Vous m’avez permis de vous parler de moi, et j’ai usé de la permission. C’est avec confiance que je vous soumets ces aveux, et j’ose espérer que vous les recevrez avec d’affectueuses dispositions.

Je n’entrerai aujourd’hui dans aucun détail sur votre article, qui va mettre nos entretiens sur la voie la plus féconde. Mes propres recherches, dirigées dans un sens différent, m’ont conduit à un résultat à peu près semblable, et vous trouverez peut-être, dans les feuilles jointes à ma lettre, des idées qui s’accordent avec les vôtres.
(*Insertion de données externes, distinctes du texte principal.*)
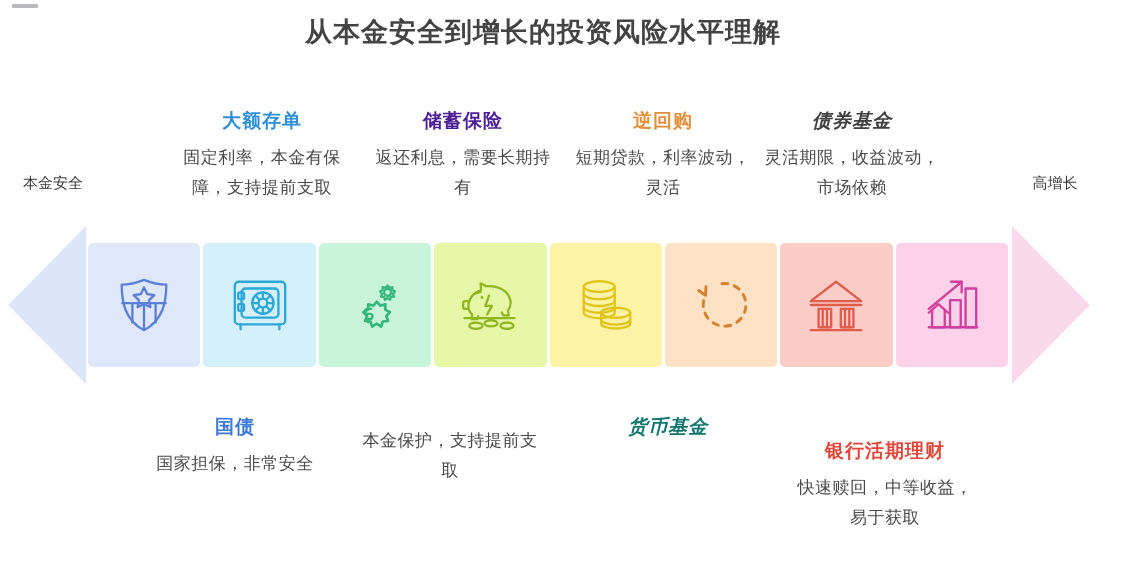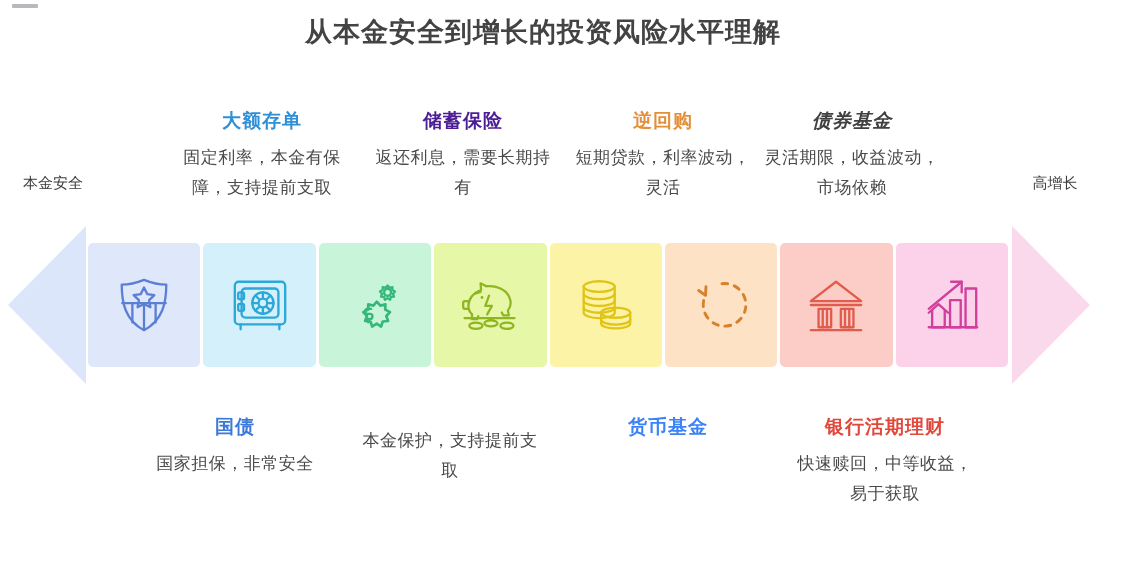--- a/index.html
+++ b/index.html
@@ -291,7 +291,7 @@
   </div>
 
   <div class="callout callout-bottom" style="left:578px;">
-    <div class="c-title" style="color: #3b82f6;">货币基金</div>
+    <div class="c-title" style="color: #0f766e; font-style: italic;">货币基金</div>
   </div>
 
   <div class="callout callout-bottom" style="left:795px;">

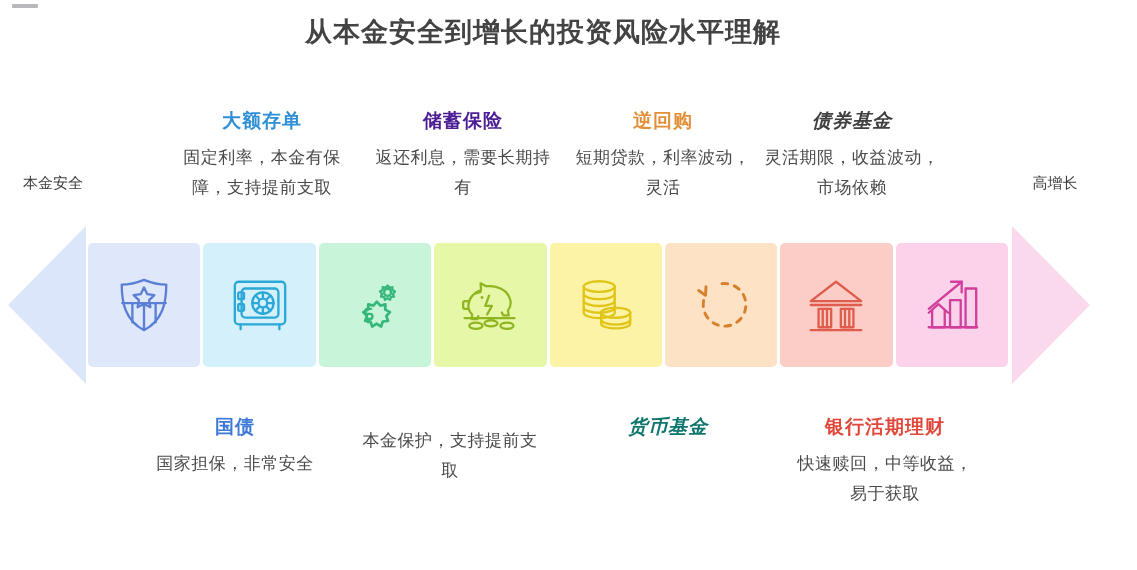--- a/index.html
+++ b/index.html
@@ -295,7 +295,7 @@
   </div>
 
   <div class="callout callout-bottom" style="left:795px;">
-    <div class="c-title" style="color: rgb(225, 71, 58);">银行活期理财</div>
+    <div class="c-title" style="color: rgb(225, 71, 58); margin-top: 24px;">银行活期理财</div>
     <div class="c-desc">快速赎回，中等收益，易于获取</div>
   </div>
Il y a dix-huit mois que je les ai jetées sur le papier, et cette raison, comme aussi l’occasion qui me les a fait écrire (je les destinais à un ami indulgent), me donne quelque droit d’excuser ce que leur forme a d’inculte. Depuis ce temps ces idées ont trouvé en moi un fondement plus sûr et une précision plus grande, qui contribue à les rapprocher des vôtres.

Je ne puis assez déplorer la perte de Wilhelm Meister pour notre journal. J’espère pourtant de la fécondité de votre génie, et de votre zèle affectueux pour votre entreprise, une compensation de cette perte ; les amis de votre génie y trouveront double profit. Dans le numéro de la Thalie[4], que je vous adresse avec ma lettre, vous trouverez quelques idées de Kœrner sur la déclamation qui ne vous déplairont pas. Tout le monde chez nous se rappelle à votre affectueux souvenir.

Je suis avec le plus tendre respect votre

Schiller.

  1. Weissenfels, petite ville de 12,000 âmes, dans la Saxe prussienne.
  2. Ch. Kœrner, l’un des amis les plus intimes et les plus fidèles de Schiller, qu’il ne faut pas confondre avec Th. Kœrner, le poëte lyrique de la guerre de l’indépendance allemande. Né à Leipzig, en 1756, et mort à Berlin en 1813, il exerça sur l’esprit de son ami une influence féconde, attestée par leur correspondance ; il s’est distingué comme critique et publiciste.
  3. Dresde, capitale du royaume de Saxe.
  4. C’est le titre d’un journal littéraire, spécialement consacré à l’art théâtral, qui parut sous la direction de Schiller, au commencement de l’année 1785.